I have been corresponding with Mr. Cook on various legal issues that continue to arise. I wanted to share with you his responses.

1. Is the sale of the 30% inventory from MMC to MMC retail or wholesale? A: Wholesale and that normal business records must be kept. I suggest that you verify both local approval and timely filing of the state application with any MMC you deal with. Make a copy of any licensing if possible.

2. Can MMCs sell to caregivers on behalf of the caregiver’s patients? A: No, unless the patient is homebound AND has a waiver from CDPHE.

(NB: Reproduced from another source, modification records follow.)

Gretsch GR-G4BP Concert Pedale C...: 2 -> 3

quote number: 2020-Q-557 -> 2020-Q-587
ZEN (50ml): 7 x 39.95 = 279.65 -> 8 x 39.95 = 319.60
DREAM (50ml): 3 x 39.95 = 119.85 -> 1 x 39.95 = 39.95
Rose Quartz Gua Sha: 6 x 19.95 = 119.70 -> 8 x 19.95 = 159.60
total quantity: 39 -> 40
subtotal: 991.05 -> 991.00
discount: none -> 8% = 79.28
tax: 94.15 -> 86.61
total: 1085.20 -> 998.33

3. If you failed to meet the 9/1 certification deadline, can you continue to operate? A: No. However, if you met the 7/1 local approval/pending local approval deadline and filed the state application by 8/1, you are still considered “established” and do not forfeit your application fees. Nonetheless, you must cease operation until the state rules on your application.

4. Will there be a license fee(s) in addition to the application fee(s)? A: Yes. The license fees will be set in the spring. Start saving your money (what little you have) now!

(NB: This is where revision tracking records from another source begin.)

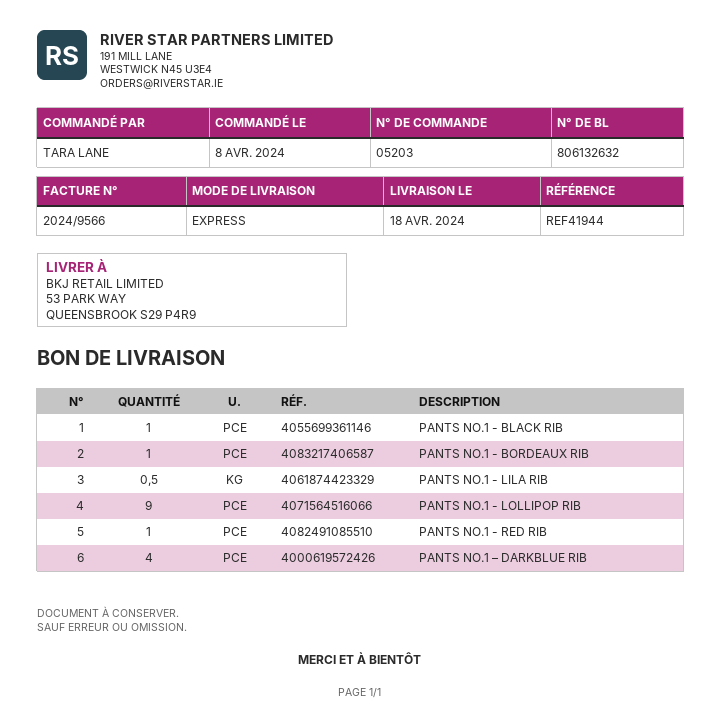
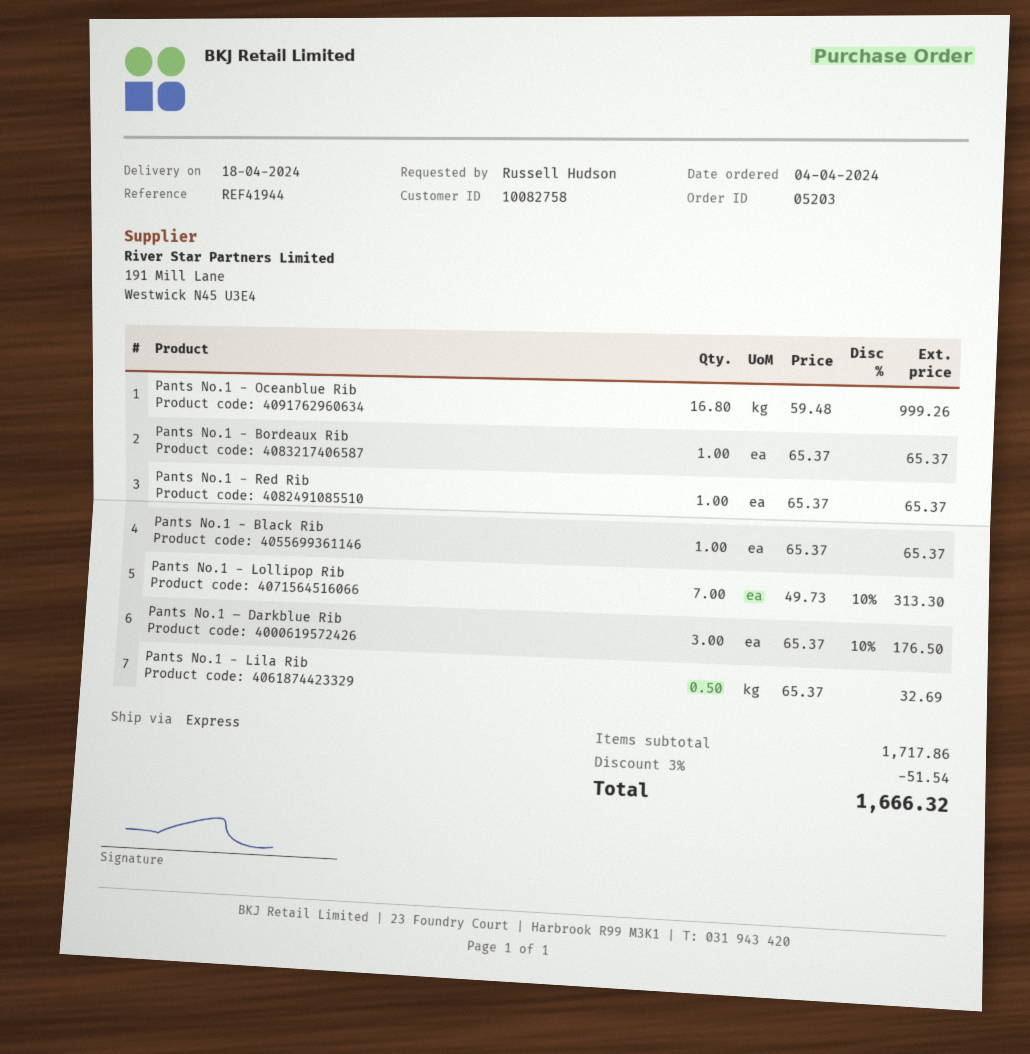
order date: 2024-04-08 -> 2024-04-04
ordered by: TARA LANE -> Russell Hudson
PANTS NO.1 - LOLLIPOP RIB: 9 -> 7
PANTS NO.1 – DARKBLUE RIB: 4 -> 3
Pants No.1 - Oceanblue Rib: none -> 16.8

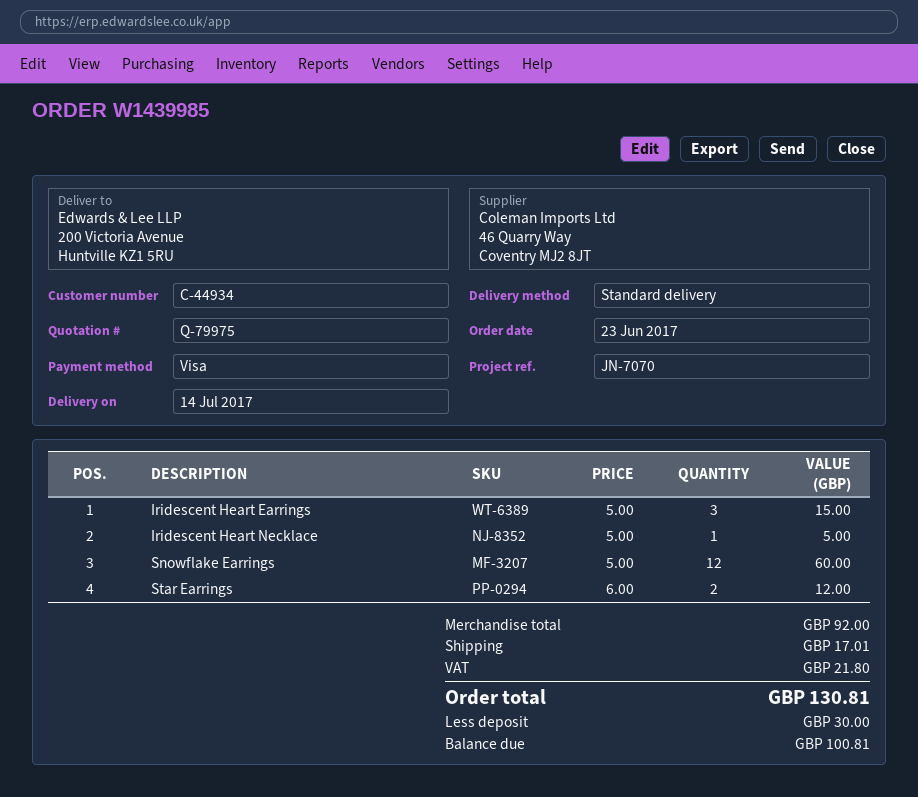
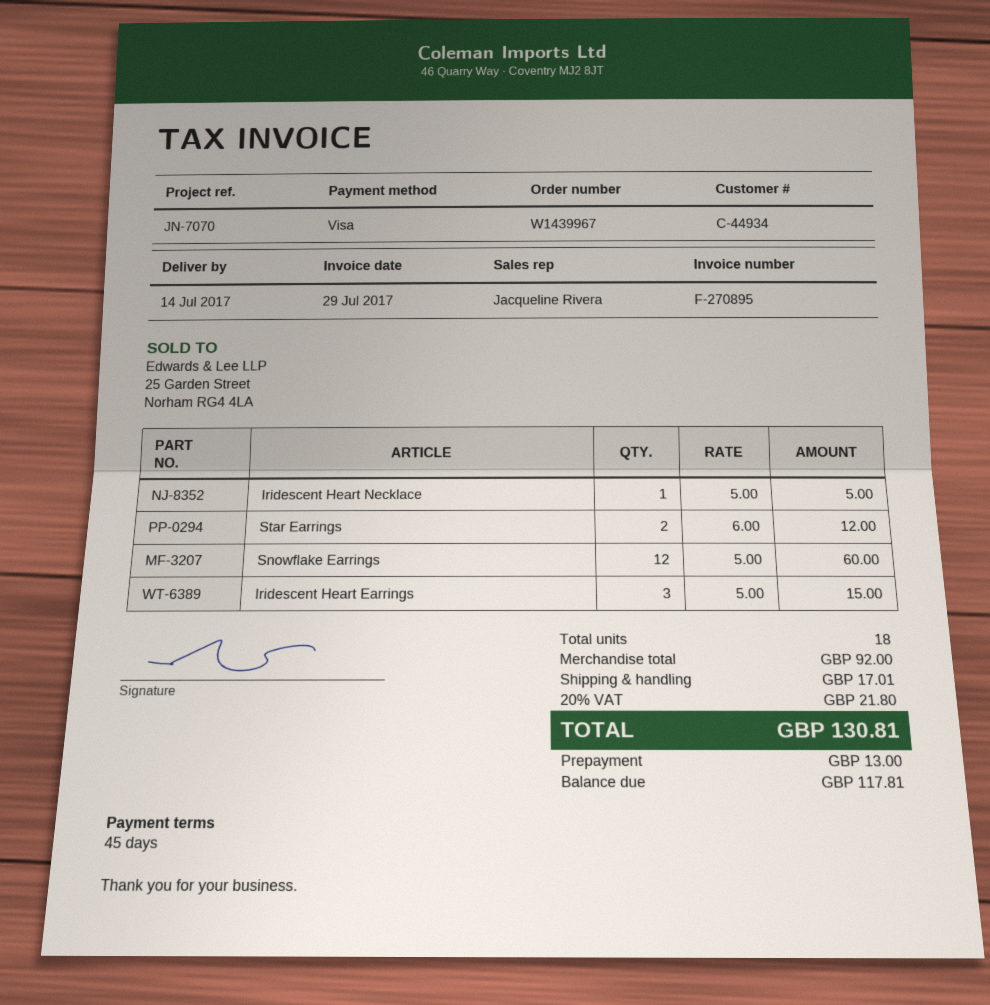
order number: W1439985 -> W1439967
deposit: 30.00 -> 13.00
balance: 100.81 -> 117.81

5. Does the 2 year residency requirement also apply to employees and managers? A: Yes. As you know, I do not necessarily agree with this, but that is the state’s interpretation until a district court judge rules otherwise. You should also assume the felon criminal conviction rules for owners applies equally to employees and managers.

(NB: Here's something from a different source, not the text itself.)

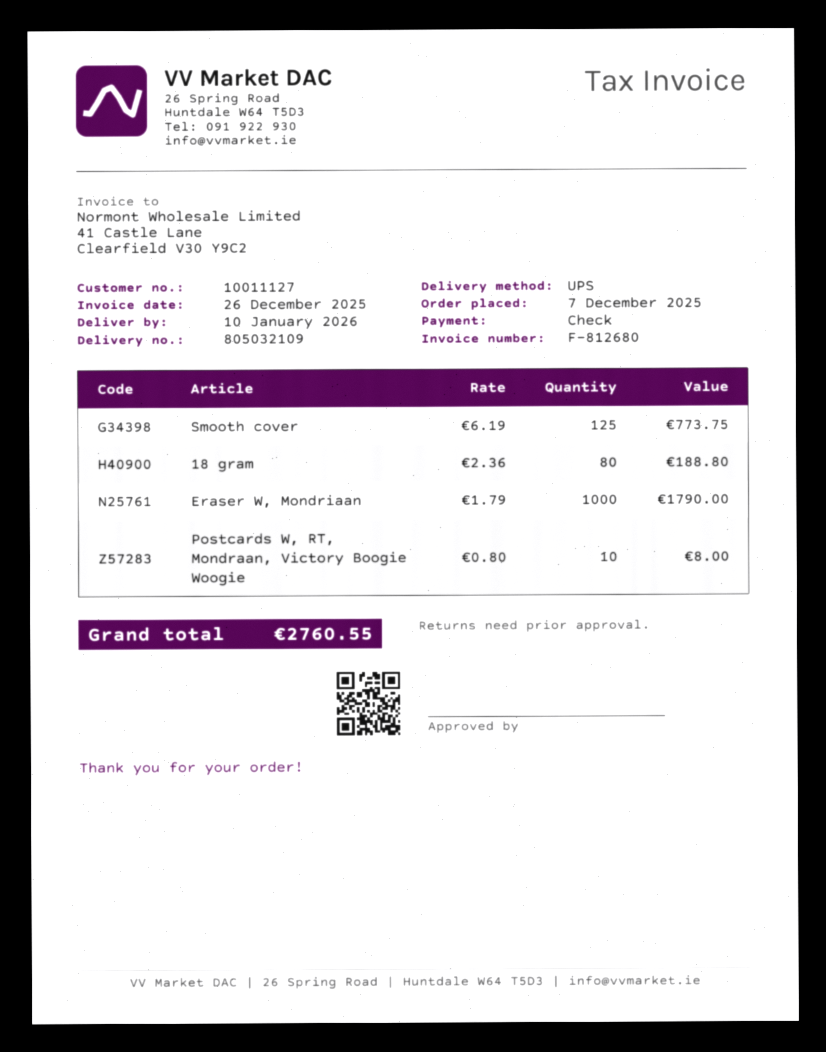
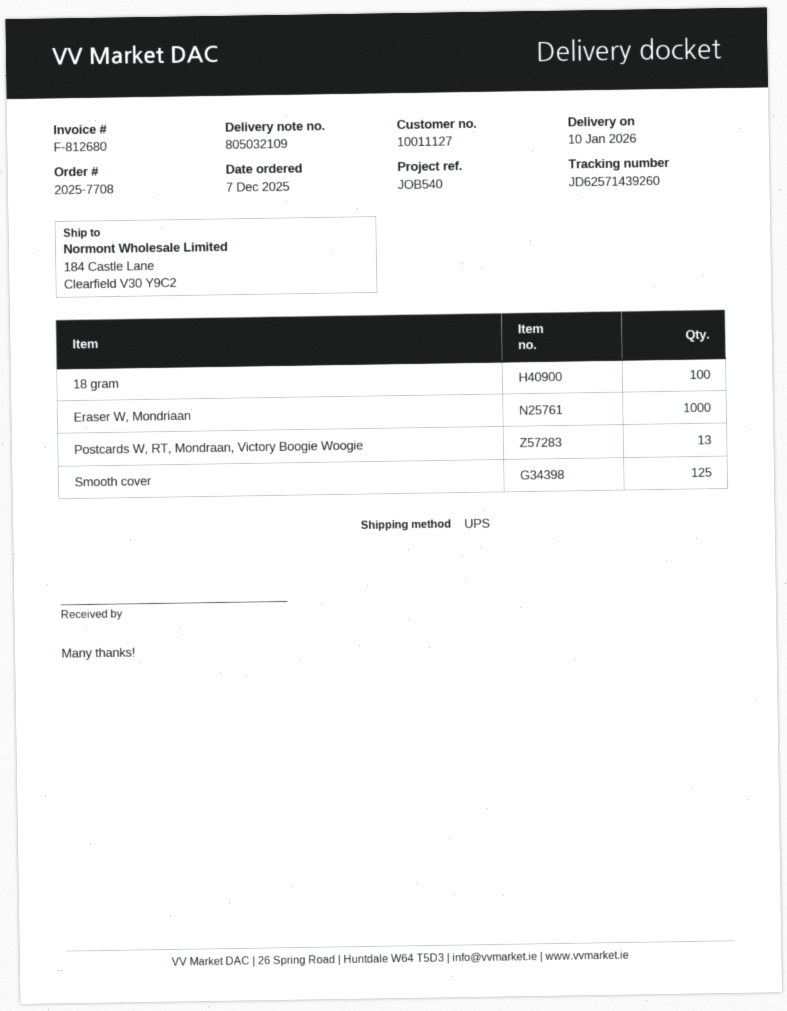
18 gram: 80 -> 100
Postcards W, RT, Mondraan, Victory Boogie Woogie: 10 -> 13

6. Can municipalities impose a different standard for who is permitted to own a MMJ business? A: No, it is the state who decides this issue. For instance, Fort Collins enacted an ordinance prohibiting someone from owning a MMC/MIP if the have a felony within 10 years of the completion of the sentence (the state limits this to 5 years).

7. Can municipalites use a different standard of measurement for the distance between MMCs, schools, day cares, etc.? A: No, the “pedestrian access” standard set from in CRS 12-43.3-308(d)(II) will be applied.